*** THE INPUT Section Begins ***
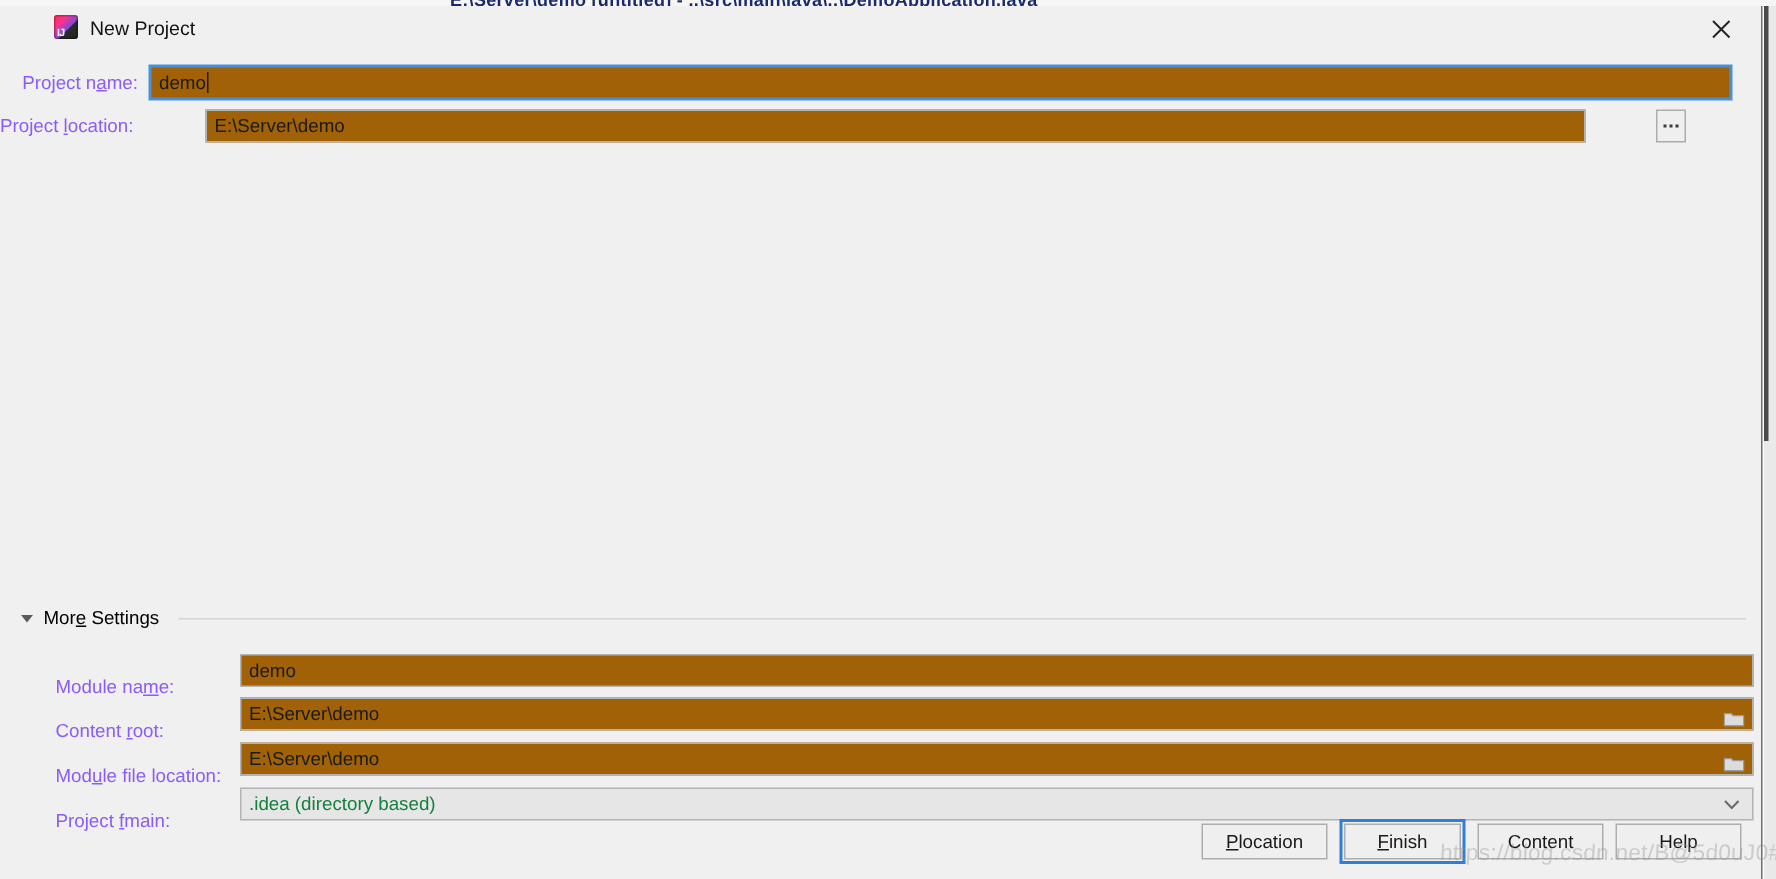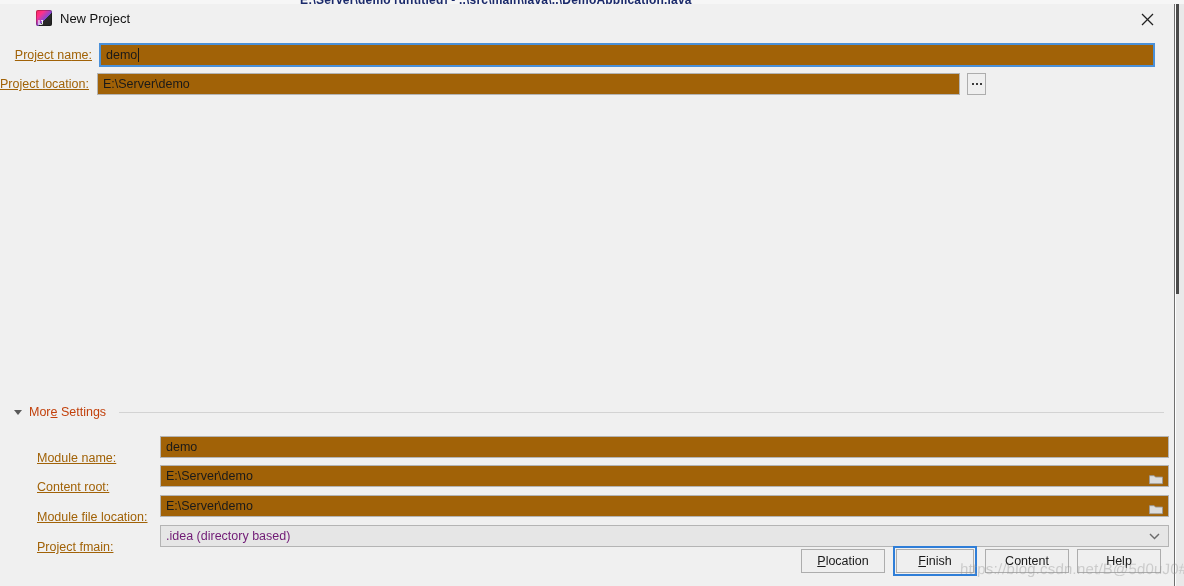--- a/index.html
+++ b/index.html
@@ -127,9 +127,8 @@
   }
   .lbl {
     font-size: 12.5px;
-    color: #a16207;
+    color: #8b5cf6;
     white-space: nowrap;
-    text-decoration: underline;
   }
   .lbl u { text-decoration: underline; }
 

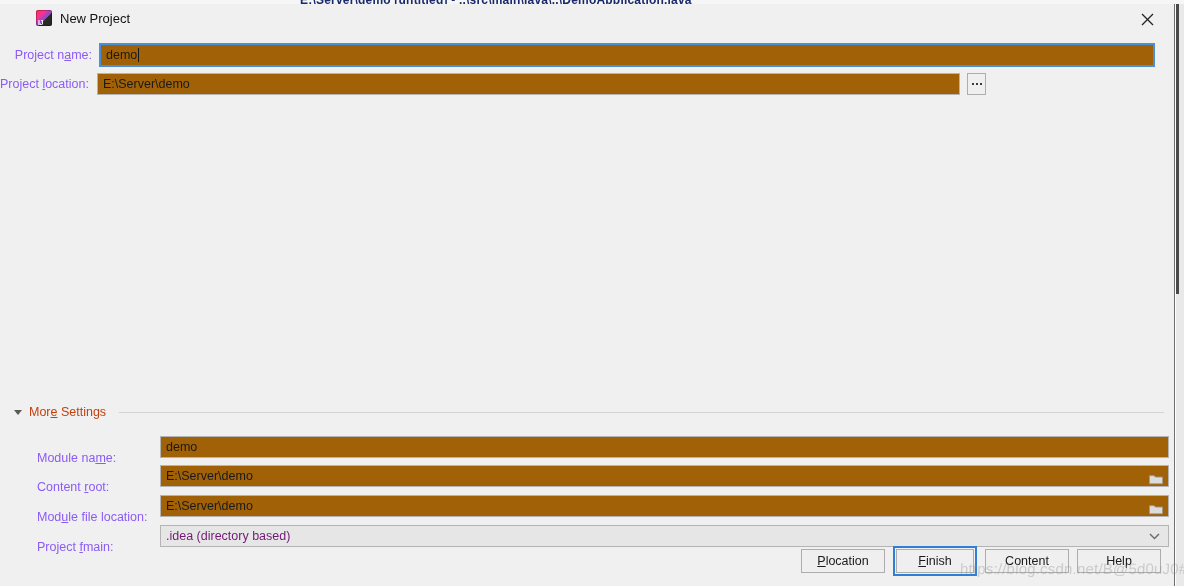--- a/index.html
+++ b/index.html
@@ -133,7 +133,7 @@
   .lbl u { text-decoration: underline; }
 
   .row-name  { left: 0; top: 40px; width: 1175px; }
-  .row-loc   { left: 0; top: 69px; width: 986px; }
+  .row-loc   { left: 0; top: 69px; width: 1124px; gap: 40px; }
 
   .lbl-right {
     width: 100px;

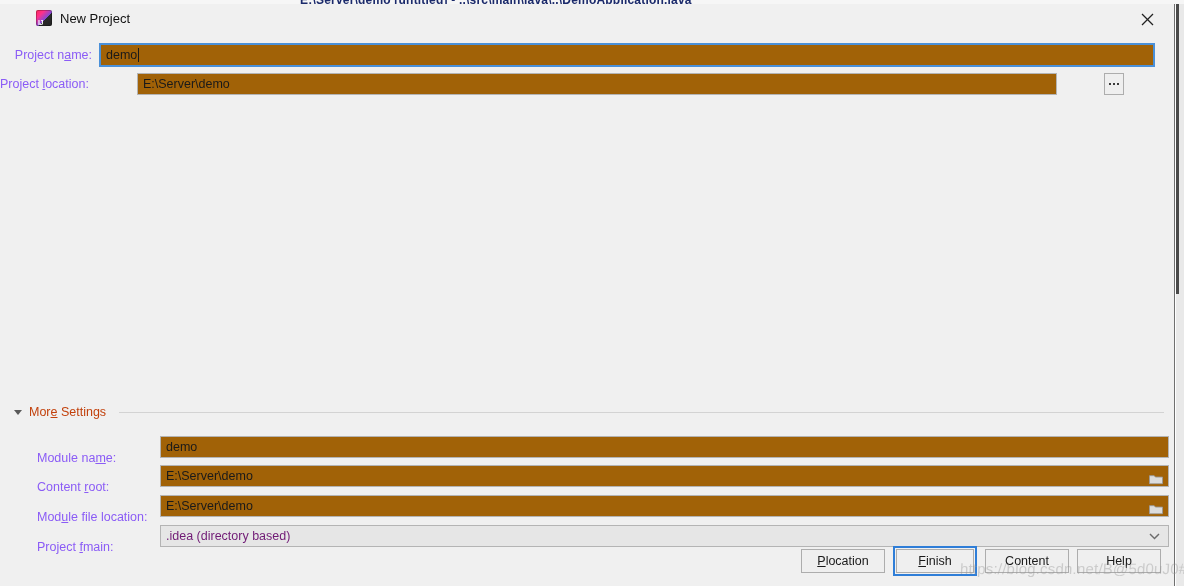--- a/index.html
+++ b/index.html
@@ -214,7 +214,7 @@
   }
   .ms-text {
     font-size: 12.5px;
-    color: #c2410c;
+    color: #000000;
     white-space: nowrap;
   }
   .ms-rule {

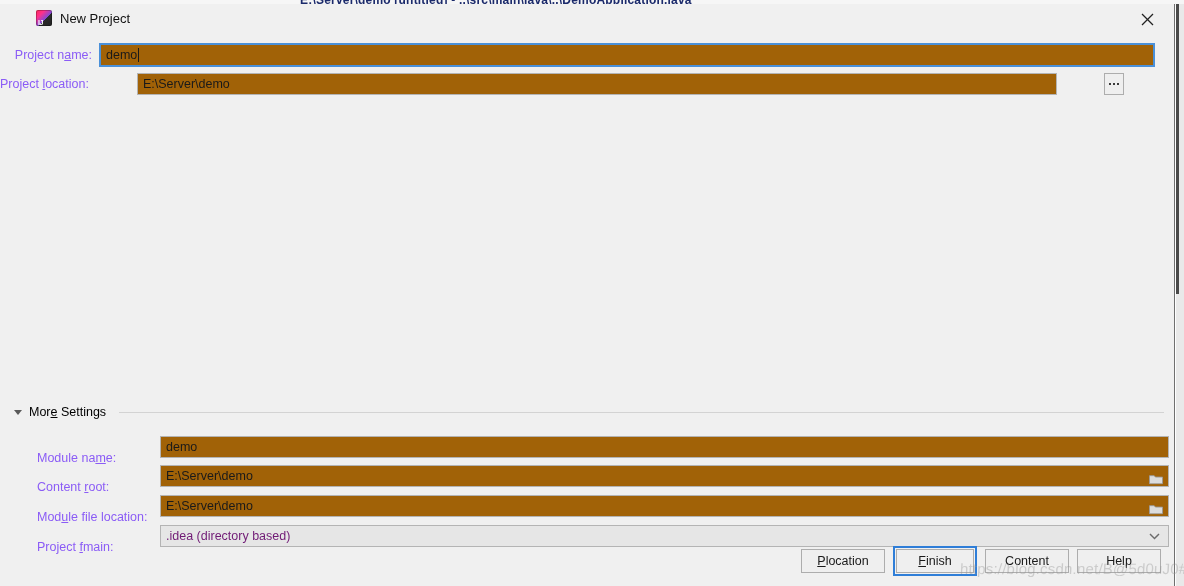--- a/index.html
+++ b/index.html
@@ -256,7 +256,7 @@
     background: #e6e6e6;
     border: 1px solid #b4b4b4;
     font-size: 12.5px;
-    color: #701a75;
+    color: #15803d;
     padding: 0 5px;
     display: flex;
     align-items: center;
*** THE INPUT Section Ends ***
§ AIM OF THE EXERCISE
Without any of the pictures, reproduce the listing above exactly.

§ TASK OUTPUT
--- a/index.html
+++ b/index.html
@@ -127,9 +127,8 @@
   }
   .lbl {
     font-size: 12.5px;
-    color: #a16207;
+    color: #8b5cf6;
     white-space: nowrap;
-    text-decoration: underline;
   }
   .lbl u { text-decoration: underline; }
 

--- a/index.html
+++ b/index.html
@@ -133,7 +133,7 @@
   .lbl u { text-decoration: underline; }
 
   .row-name  { left: 0; top: 40px; width: 1175px; }
-  .row-loc   { left: 0; top: 69px; width: 986px; }
+  .row-loc   { left: 0; top: 69px; width: 1124px; gap: 40px; }
 
   .lbl-right {
     width: 100px;

--- a/index.html
+++ b/index.html
@@ -214,7 +214,7 @@
   }
   .ms-text {
     font-size: 12.5px;
-    color: #c2410c;
+    color: #000000;
     white-space: nowrap;
   }
   .ms-rule {

--- a/index.html
+++ b/index.html
@@ -256,7 +256,7 @@
     background: #e6e6e6;
     border: 1px solid #b4b4b4;
     font-size: 12.5px;
-    color: #701a75;
+    color: #15803d;
     padding: 0 5px;
     display: flex;
     align-items: center;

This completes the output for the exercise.